Liturgically, we mirror this before and after by slowly transitioning, in a different direction, from joyful celebration, to stripping the church, and afterwards to waiting and praying. It’s as if Maundy Thursday is the large end of a funnel, and tonight we liturgically start down and get narrower, moving from celebration and life, to being stripped of everything, to watching and waiting, and then to death on Good Friday. Biblically, on this most holy night, the befores and afters go in a wonderful direction towards life. Liturgically, the befores and afters lead to the cross. That tension is why I love Maundy Thursday.
A little over two years ago I experienced a profound life transition when my father passed away, and as I look back, the evening he died reminds me in some significant ways of Maundy Thursday. That night was a time of transitions and tensions, it was a time of thinking back to all that had come before in my life, and it was a time of anxiously wondering what would happen next. As I fell asleep that night, I had three small dreams that spoke directly to the before and after of life and death, and tonight I’d like to share these dreams with you, because the texture of these dreams has a Maundy Thursday feel: a feel of transition, a feel of before and after, and a feel of tension.
When I got to the hospital on January 31, 2007, I was told that my father had passed away about ten minutes earlier. That news hit me like a punch in the stomach. I sadly went to his room, and as I held my dad’s hand, I was overwhelmed by two thoughts. First, whatever was happening, I knew that this was big, really, really big. Second, I was deeply aware that my dad’s death was in Christ’s image. Because Christ experienced death, human death is now in the image of Christ. I thought back to all my dad had meant to me in my life, and I wondered what my life would be like without him.
I cried as I drove home, and then cried and talked with Andrea. I felt sad and anxious, and I was waiting and longing for something, but I didn’t know what. After a while I tried to fall asleep, but I couldn’t, because, strangely, I kept thinking about atomic bombs.

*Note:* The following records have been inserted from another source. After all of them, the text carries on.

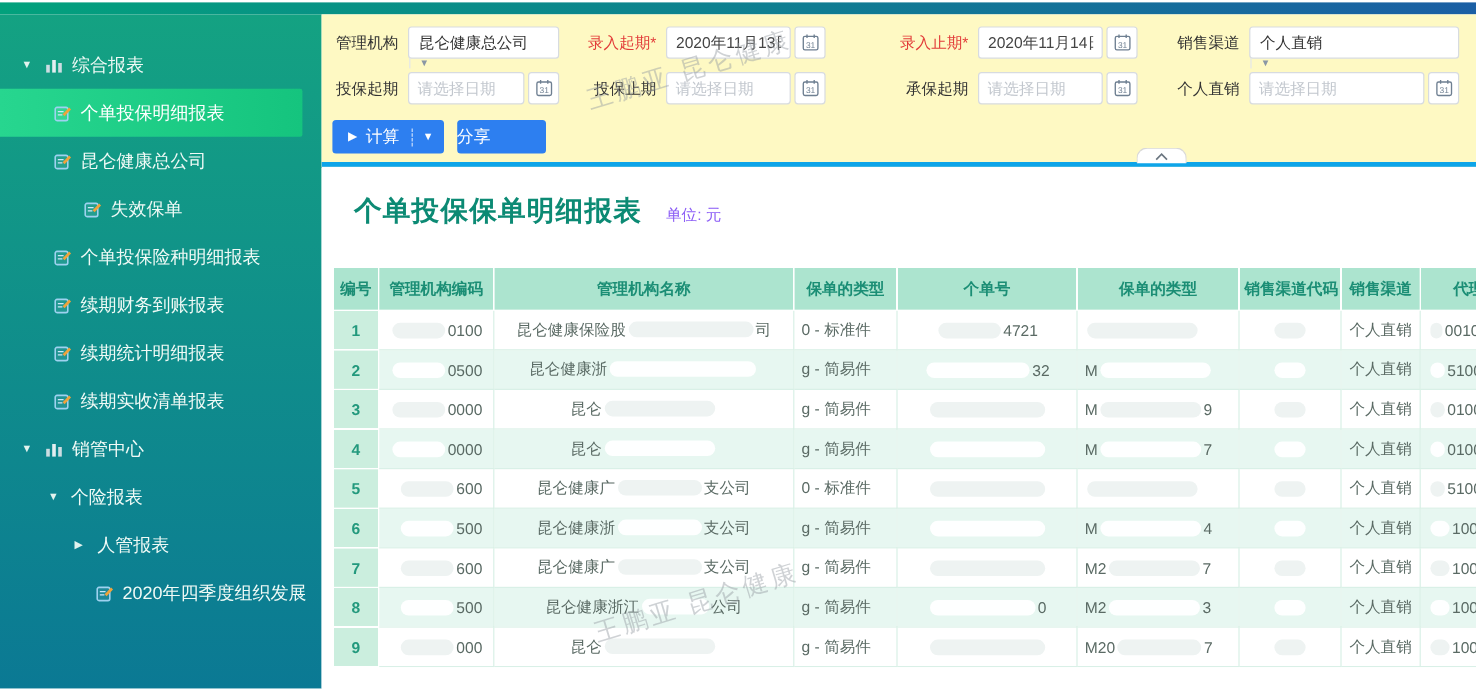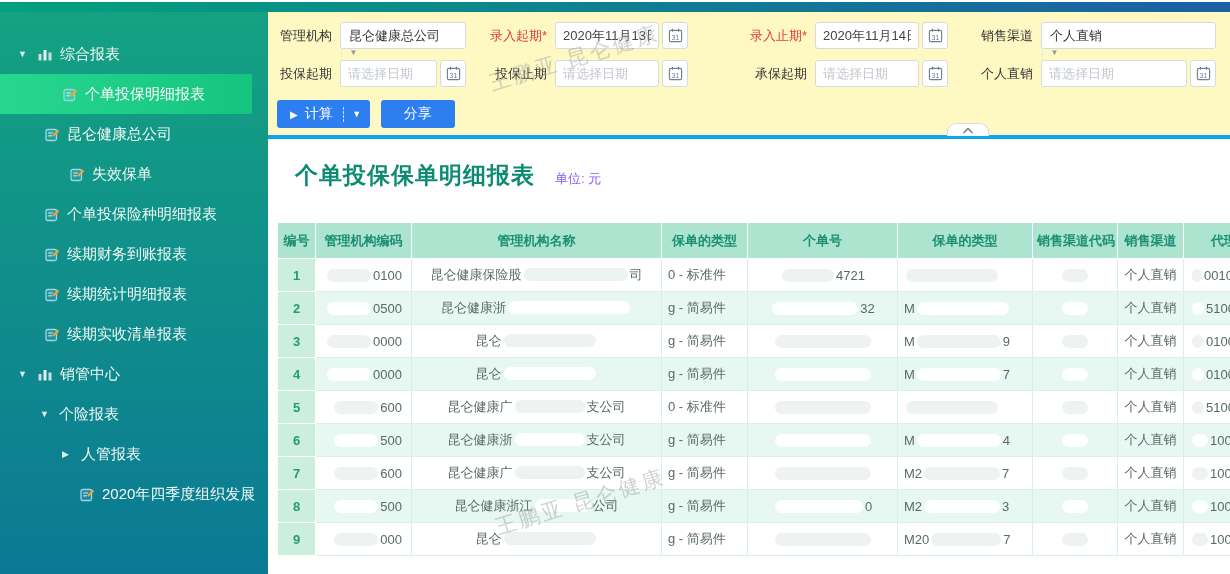"个单投保明细报表" div.side-item { padding-left: 63px -> 45px }
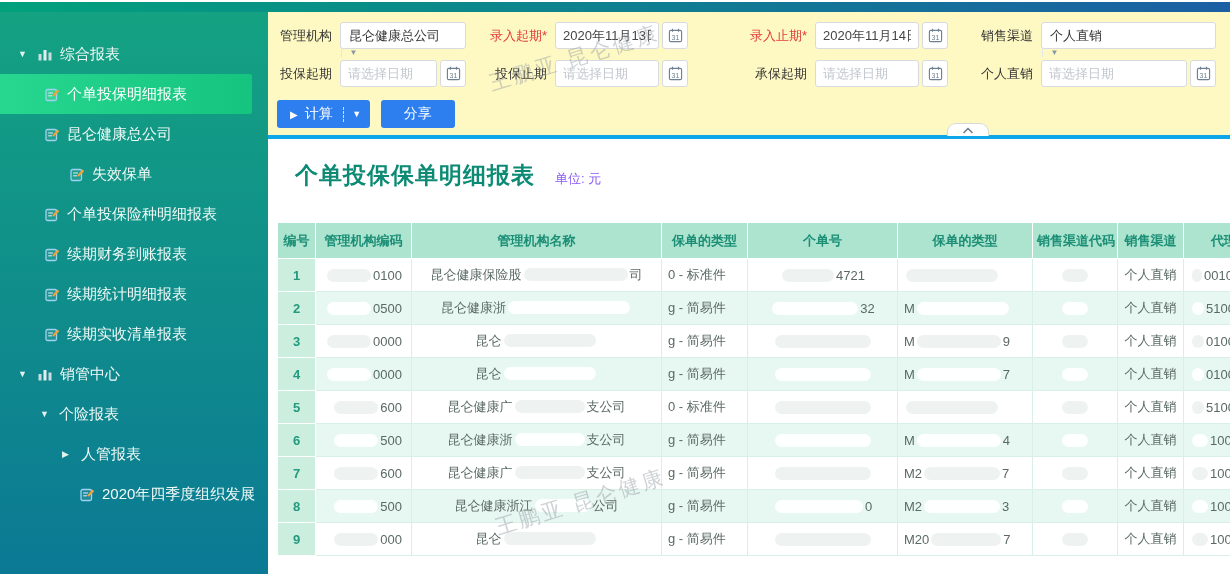"分享" .btn-share { justify-content: center -> flex-start }
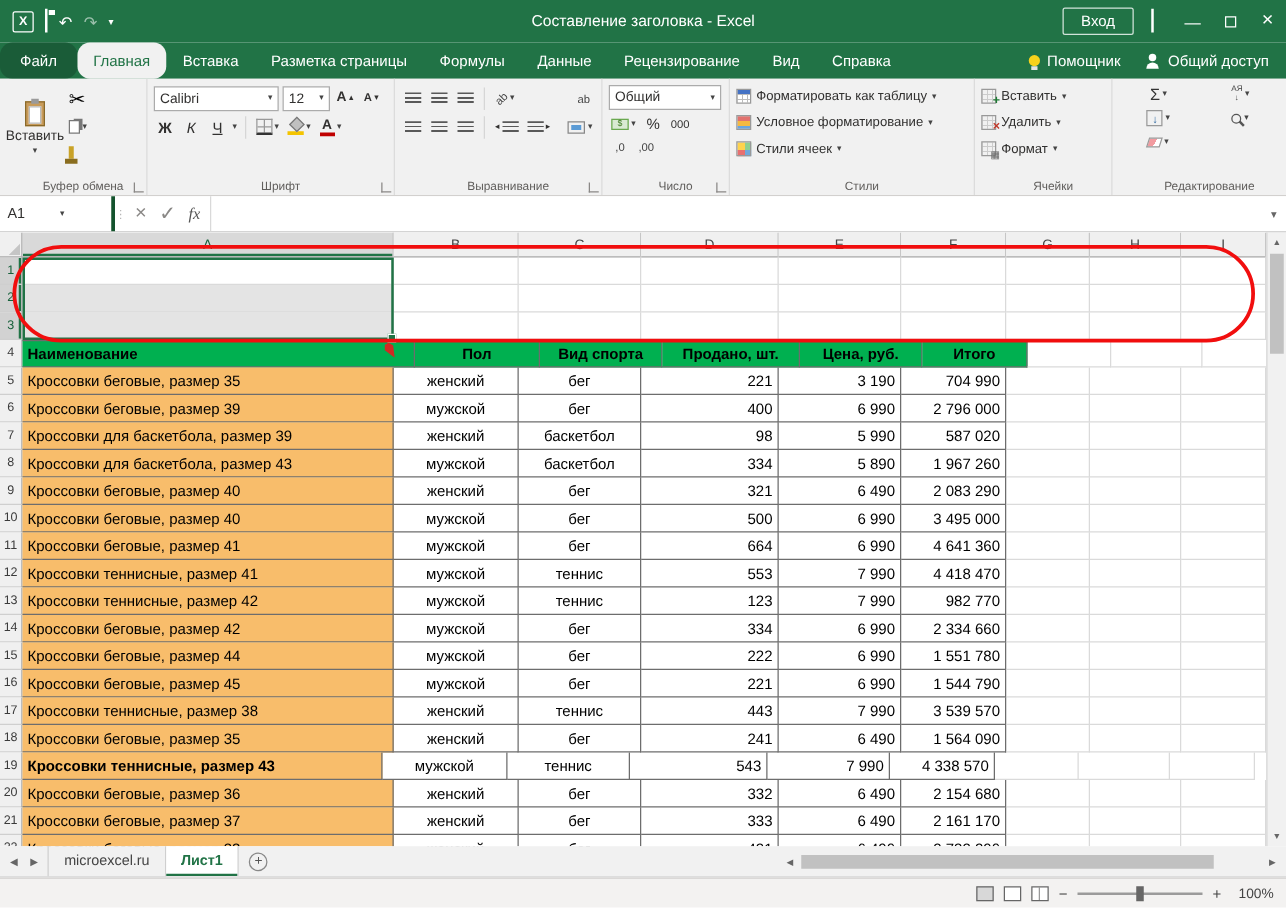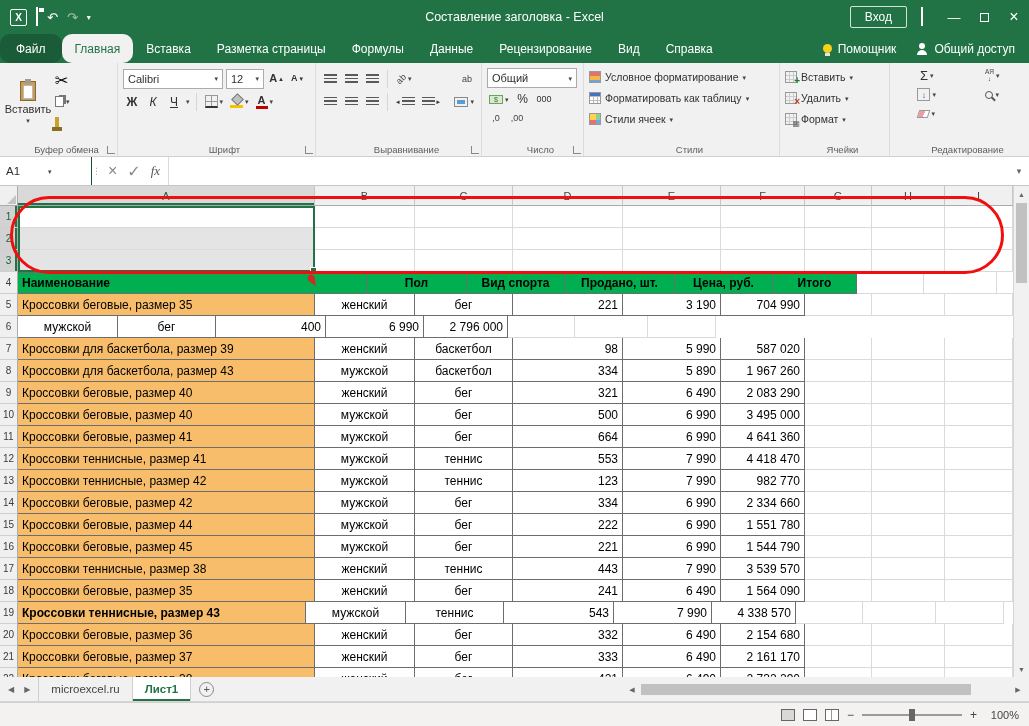"Условное форматирование" div.styles-row { order: before "Форматировать как таблицу" -> after "Форматировать как таблицу" }
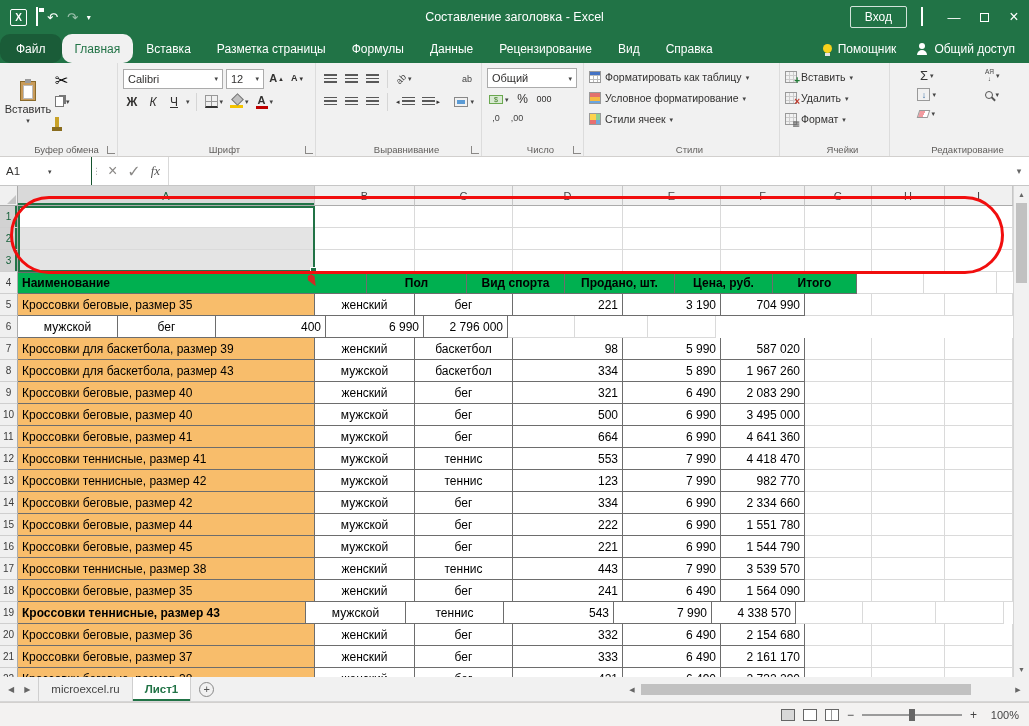"A1" .namebox { border-right: 1px solid #14532d -> 3px solid #14532d }
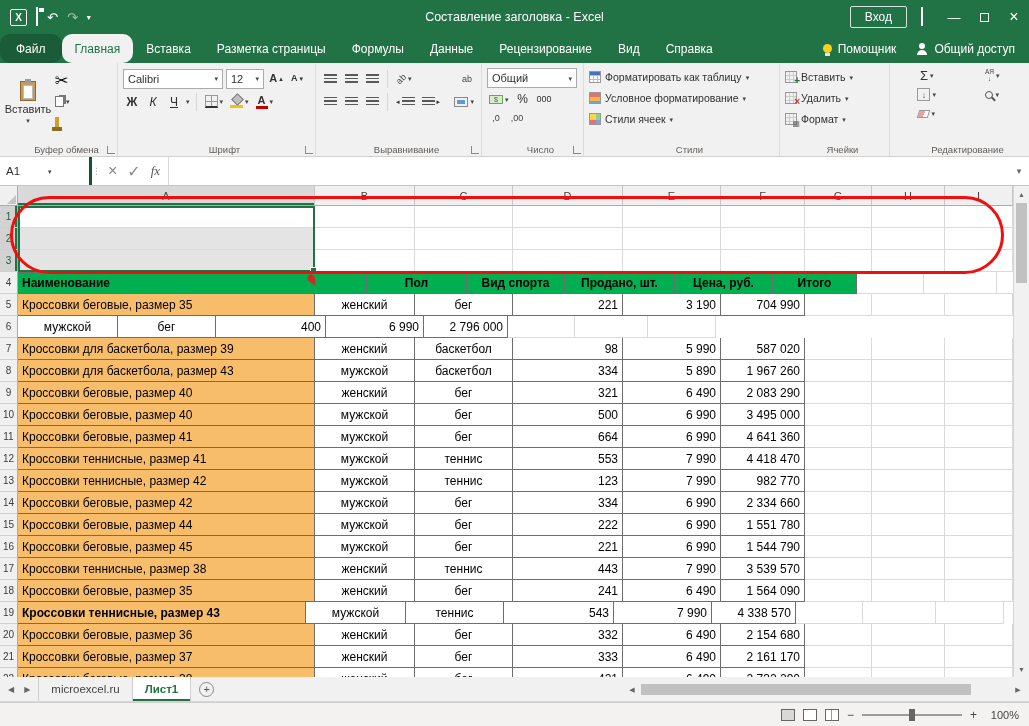"Наименование" div.cell { width: 349px -> 314px }
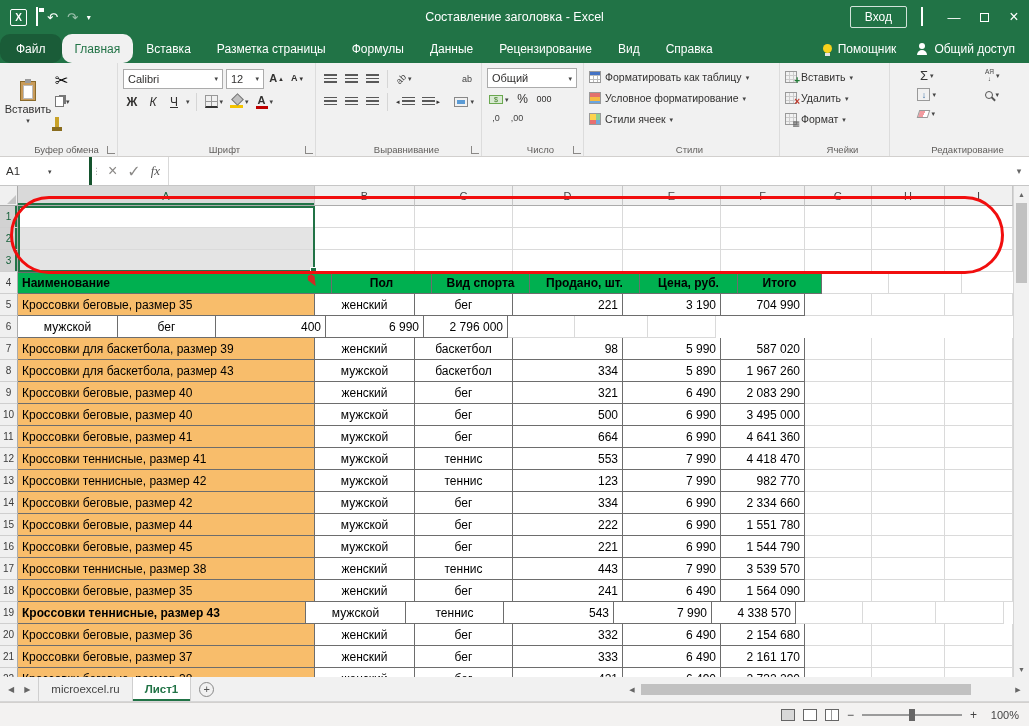"Кроссовки беговые, размер 39" div.cell { html: none -> <div>Кроссовки беговые, размер 39</div> }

Let me give you a brief context for this. A few weeks earlier I had read a book about the atomic bombing of Nagasaki, and the author said that in the Nagasaki bomb the fissionable material had lost mass, and that this loss of mass caused the explosion. Usually we think of nuclear fission not as a loss of mass, but as a chain reaction, the classic picture being a gymnasium floor completely full of armed mouse traps, with a ping-pong ball resting gently on each trap. If you throw one more ping-pong ball into the gymnasium, in just a few seconds the entire gym is full of flying ping-pong balls, because that ball springs a ball, which springs others, and the chain reaction is almost instantaneous, just like in a nuclear explosion.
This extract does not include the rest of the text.